Через час пути вид менялся: горный Крым. Лиственные леса карабкались разноцветными уступами к небу, мелькнули и пропали развалины армянского монастыря, еще более посвежело — перевал, высшая точка дороги. Сейчас проскочим поворот к карьеру, близ которого, над убогой беседкой, всю весну разливаются бесподобные крымские соловьи. А вот и развилка на Планерское, и две женственные выпуклости горы, прозванной каким-то одесским шутником «мадам Бродская», за которой — вращающийся на штоке планер. И внезапно, зрительным ударом вздыбливающийся величественный массив Кара-Дага, который своей равнодушной красотой соперничает с уходящим за горизонт морем.
Слева бегут пологие библейские холмы, которые так любил рисовать акварелью поэт и художник Максимилиан Волошин. А вот и его дом с башенкой кабинета и деревянной палубой на крыше. И уютный парк Дома творчества «Коктебель» с разбросанными особнячками.
Благословенная земля! Сюда убегал Алексей Николаевич от Москвы, телефонных звонков, непомерных обязательств. От гостеприимства друзей и нападок недоброжелателей. От банкетов, внезапных ночных визитеров, утешителей, литературных разговоров, хождений по редакциям. Но от самого себя все равно убежать не удавалось.
Он боялся первой ночи на новом месте — с тех пор как пережил приступ, год назад.

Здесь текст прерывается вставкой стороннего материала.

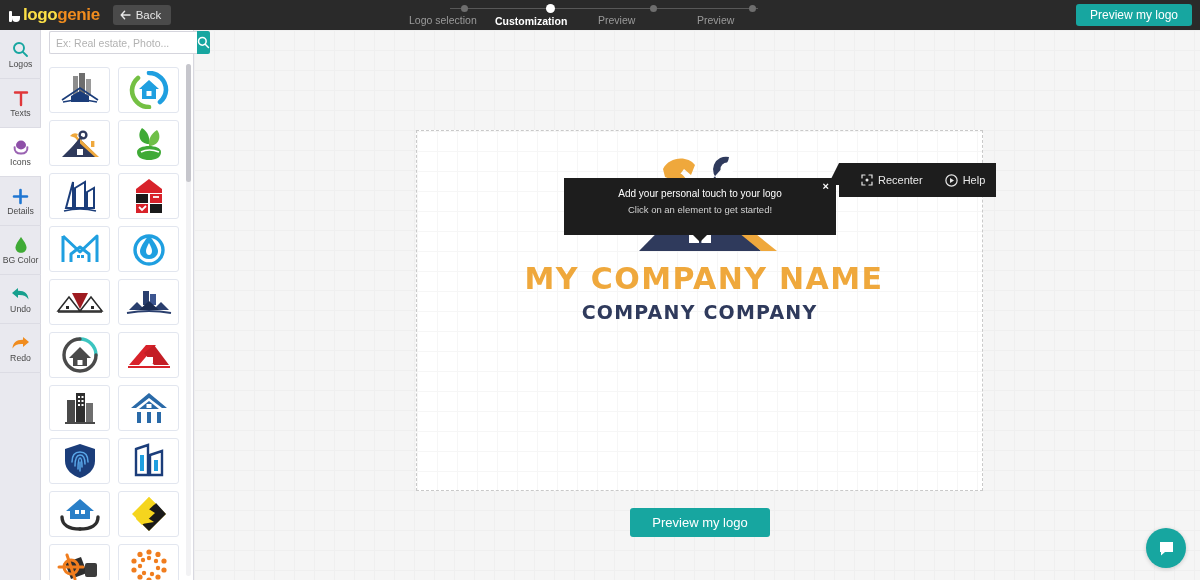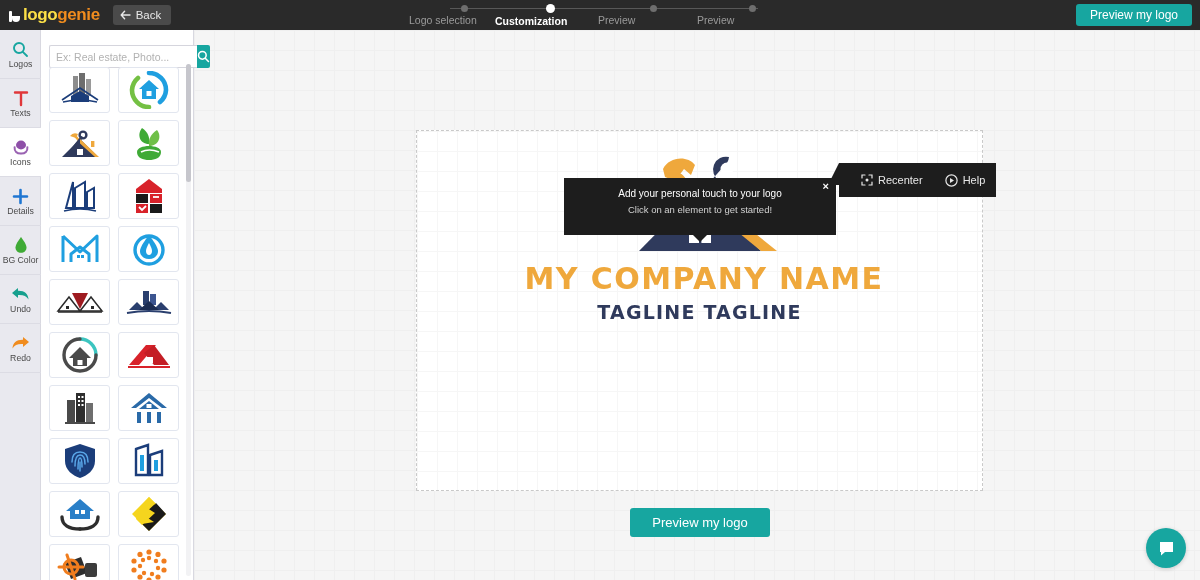--- a/index.html
+++ b/index.html
@@ -113,7 +113,7 @@
     z-index: 25;
   }
   .search-row {
-    height: 31px; padding: 15px 8px 0 8px;
+    height: 31px; padding: 1px 8px 0 8px;
     display: flex;
   }
   .search-input {

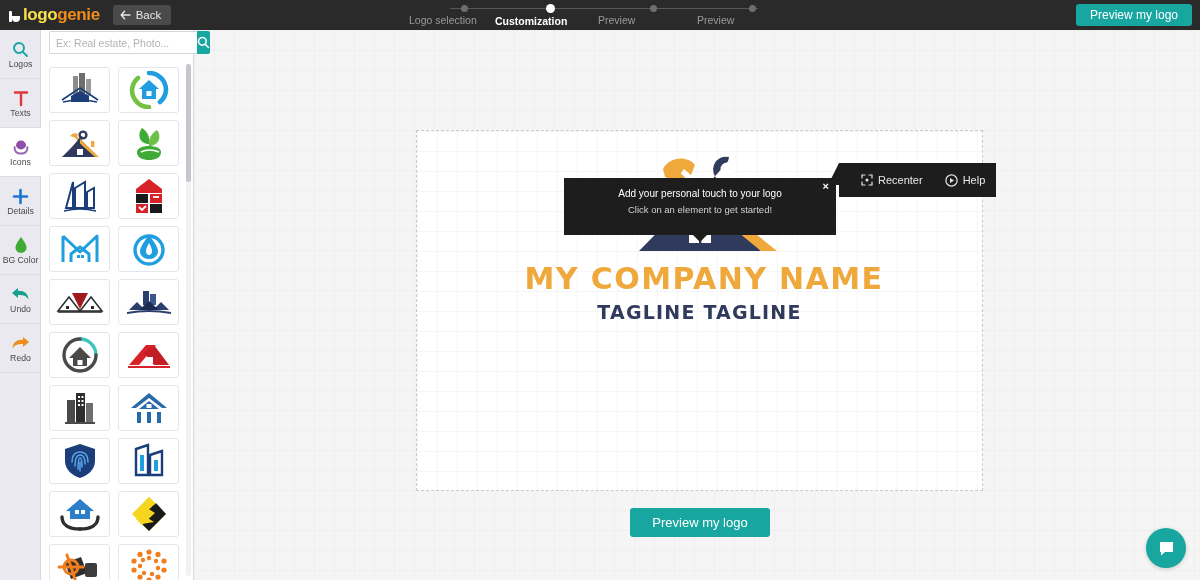--- a/index.html
+++ b/index.html
@@ -661,7 +661,7 @@
       </div>
 
       <div class="logo-name">MY COMPANY NAME</div>
-      <div class="logo-tagline">TAGLINE TAGLINE</div>
+      <div class="logo-tagline">COMPANY COMPANY</div>
     </div>
   </div>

К вечеру окреп ветер. Алексей Николаевич лежал и вспоминал ту московскую ночь. Когда под левой мышкой начала накапливаться тяжесть, он не обратил на это внимания. Эка невидаль! Но после полуночи тяжесть стала растекаться по левой руке, каждый палец ощутил в кончике биение пульса, и тупая боль объяла его всего. Нестерпимо заныли два пломбированных коренных зуба, напомнили о себе и надорванный мениск в колене, и давно залеченная трещина руки. Боль сгустилась и перетекла под левую лопатку. Он подложил повыше подушки и присел, упираясь в них спиной, страшась, что заснет и умрет во сне. Боль стала острой, захватив середину груди. Начались перебои сердца. Алексей Николаевич стеснялся вызывать неотложку: думал, что все это знакомый с юности невроз. Стоит ли беспокоить ночью людей? Вспомнив, как спасалась сердечница-мама, он через силу сволокся с тахты и, поддерживая правой левую тяжелую руку, поплелся на кухню, нашел горчичники и облепился ими. Через полчаса боль затихла, и Алексей Николаевич дал себе слово, что утром пойдет к врачу, благо поликлиника была во дворе. Но, проснувшись в одиннадцать свежим и бодрым, он тотчас перерешил все и отправился по делам в издательство. В кабинете у редактора ему снова стало худо, лицо увлажнил пот. Алексей Николаевич выполз во дворик старого дворянского особняка и сел на скамейку, против мраморной Венеры — русской копии XVIII века с греческого подлинника. Мысль работала тупо и безостановочно — помимо него самого. «Могли бы видеть эти глаза, мог бы заговорить этот мраморный рот, — чего только не порассказала бы эта полнеющая, с тяжелыми бедрами и мощным животом женщина! Да и сама усадьба — екатерининское барокко, — небось помнит посреди вельмож, завитых, пудреных, в разноцветных кафтанах, шелковых кюлотах и туфлях на красных каблуках, Суворова, Державина, Орловых, Потемкина, а может, и самое государыню… Все умерли, остался этот прекрасный бело-желтый дом и эта немая мраморная красавица…»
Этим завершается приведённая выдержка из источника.